Достойно восхищения, что «Большие надежды» получились самым цельным из всех произведений Диккенса, ясным по форме, с сюжетом, согласующим глубину мысли с занимательной простотой изложения. Мало объяснять художественное единство книги тем, что Диккенс в совершенстве овладел мастерством лаконичного и строгого повествования, необходимого для еженедельных выпусков; в одном письме он замечает: «В связи с небольшой вещицей, которую я все время писал — правильнее сказать, пишу сейчас, потому что только сегодня надеюсь закончить ее, — меня осенила такая превосходная, новая, гротескная идея, что я стал сомневаться, не лучше ли перечеркнуть эту небольшую вещь и сберечь идею для новой книги». Короче говоря, этот великий роман — пусть потом Диккенс и надумал писать его неторопливо, месячными порциями — был начат как маленькая «вещица», и писатель сохранил ее внутренний лаконизм.
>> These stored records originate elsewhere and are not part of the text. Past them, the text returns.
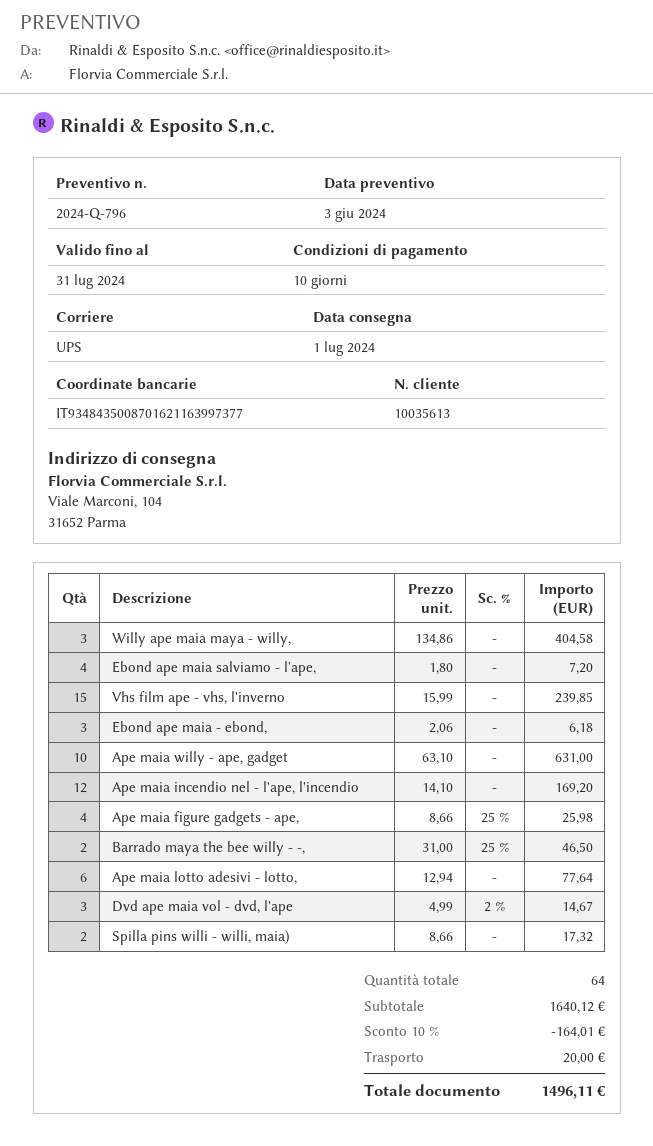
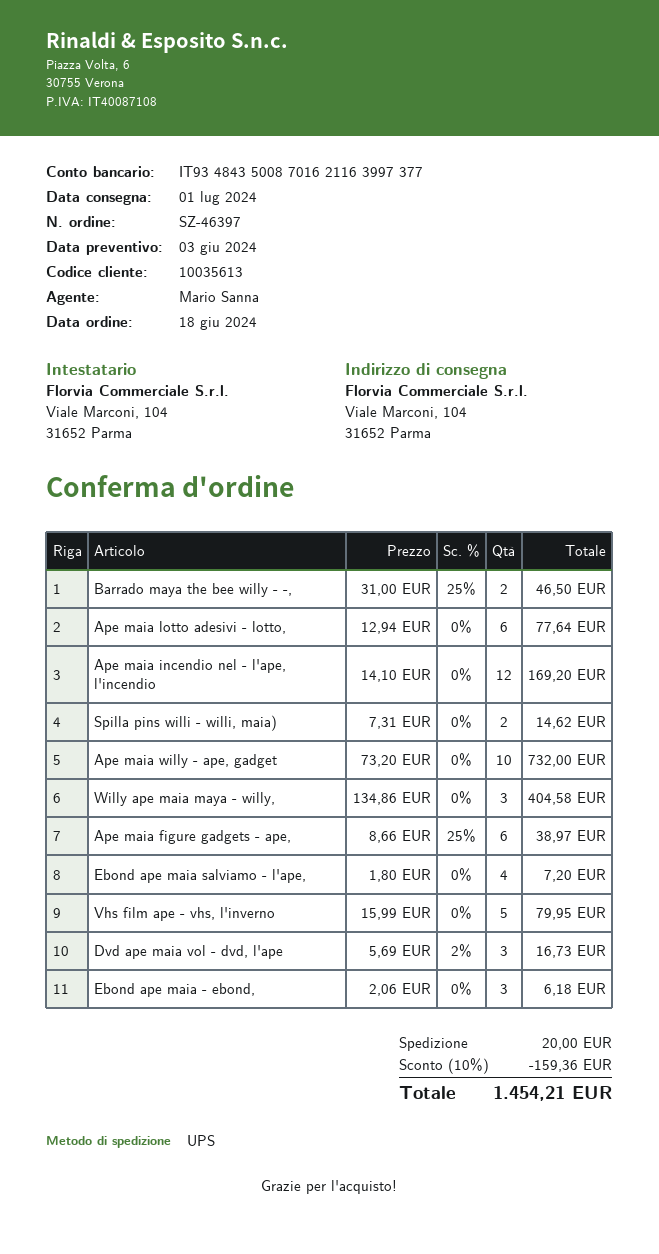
Vhs film ape - vhs, l'inverno: 15 x 15.99 = 239.85 -> 5 x 15.99 = 79.95
Ape maia willy - ape, gadget: 10 x 63.10 = 631.00 -> 10 x 73.20 = 732.00
Ape maia figure gadgets - ape,: 4 x 8.66 - 25% = 25.98 -> 6 x 8.66 - 25% = 38.97
Dvd ape maia vol - dvd, l'ape: 3 x 4.99 - 2% = 14.67 -> 3 x 5.69 - 2% = 16.73
Spilla pins willi - willi, maia): 2 x 8.66 = 17.32 -> 2 x 7.31 = 14.62
discount: 10% = 164.01 -> 10% = 159.36
total: 1496.11 -> 1454.21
Уже само название — образец точности: слова «Большие надежды» с меткой иронией передают пошлость той бездумной, праздной жизни, к которой стремится Пип после получения таинственного наследства; к которой готовит его Мэгвич, беглый каторжник, решивший сделать из него джентльмена; название передает и пошлость мертвого существования, уготованного Эстелле ее опекуншей мисс Хэвишем, старающейся сделать из девушки прекрасное, блистательное орудие мести всему мужскому племени; ирония распространяется даже на будто бы всемогущего жонглера человеческими судьбами Джеггерса, адвоката, перед которым дрожат преступники: ведь его аморальное кредо — быть выше простых человеческих чувств — делает его жизнь пустой, механической, одинокой, он осужден вечно и безнадежно умывать руки, стараясь смыть общую для всего человечества вину, от которой, будучи чем-то вроде кукольника, он ошибочно считает себя свободным.
26
Аристократа и эмигранта (франц.).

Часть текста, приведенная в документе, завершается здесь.